If he had been capable of amusement, the female's comment might have done the job." That wasn't relaxing," said Boba Fett." That was dying." And it would have ended with his death, lying there half-digested on the hot sands of Tatooine's Dune Sea, if it hadn't been for both her and Dengar. Owing anything, let alone one's life, to another creature was a new experience for him. How to pay off debts such as those was a problem he was still thinking about. Without that consideration, he would undoubtedly have been harsher toward the other passengers aboard the Hound's Tooth.

"Maybe," mused Neelah," I just don't know what a creature like you considers 'relaxing. ' I guess killing other creatures is something that suits you."

"Not as much as getting paid for it."

Neelah fell silent for a few moments. Turning away from her and back toward the cockpit's control panel, Boba Fett made a few more navigational calculations. As he had anticipated, Bossk's former ship was neither as technologically advanced nor as well maintained as his own ship Slave I. That sloppiness had taken him a while to get used to, and it still irritated him. He found it little wonder that Bossk had never been able to reach the top of the bounty hunter trade; the Trandoshan had tried to substitute sheer ruthlessness and violence for careful planning and investment in equipment. That never works, Boba Fett told himself. Ruthlessness and violence were necessary, all right; they just weren't enough.

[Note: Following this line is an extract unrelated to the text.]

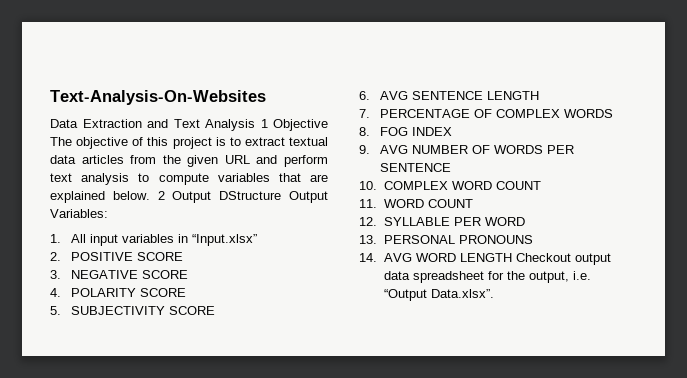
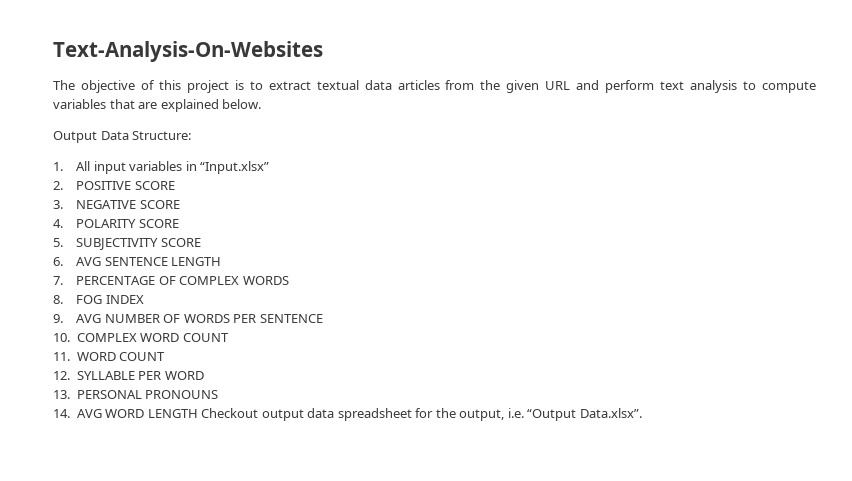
- Data Extraction and Text Analysis 1 Objective The objective of this project is to extract textual data articles from the given URL and perform text analysis to compute variables that are explained below. 2 Output DStructure Output Variables:
+ The objective of this project is to extract textual data articles from the given URL and perform text analysis to compute variables that are explained below.
+ Output Data Structure:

The female's voice broke into his thoughts." Maybe I'd be able to relax, if I could break open your head."

Boba Fett didn't look around at her." What's that supposed to mean?"

"You heard me. I wish I could crack that helmet of yours as though it were an egg." Neelah's words turned vehement." I'm sorry I didn't take my chance when you were lying there on your deathbed. Then I could have cracked open your skull as well, and I could've found out what I need to know. About myself."

"That may not be what you want at all. Especially when you do find out." Fett lifted his shoulders in a minimal shrug." It might not be to your liking."

"Those chances," said Neelah," I'd rather take. Instead of not finding out."

"Don't worry about it. You'll find out soon enough."

Neelah's voice turned ominously quiet." I'd rather not wait."

She managed to take him by surprise. Boba Fett had reached out across the controls, to access the navicomputer display positioned awkwardly high on the cockpit panel. He felt a slight, almost imperceptible tug at the equipment belt of his Mandalorian battle armor. That alone was enough of a signal to trigger his turning sharply about in the pilot's chair to face Neelah.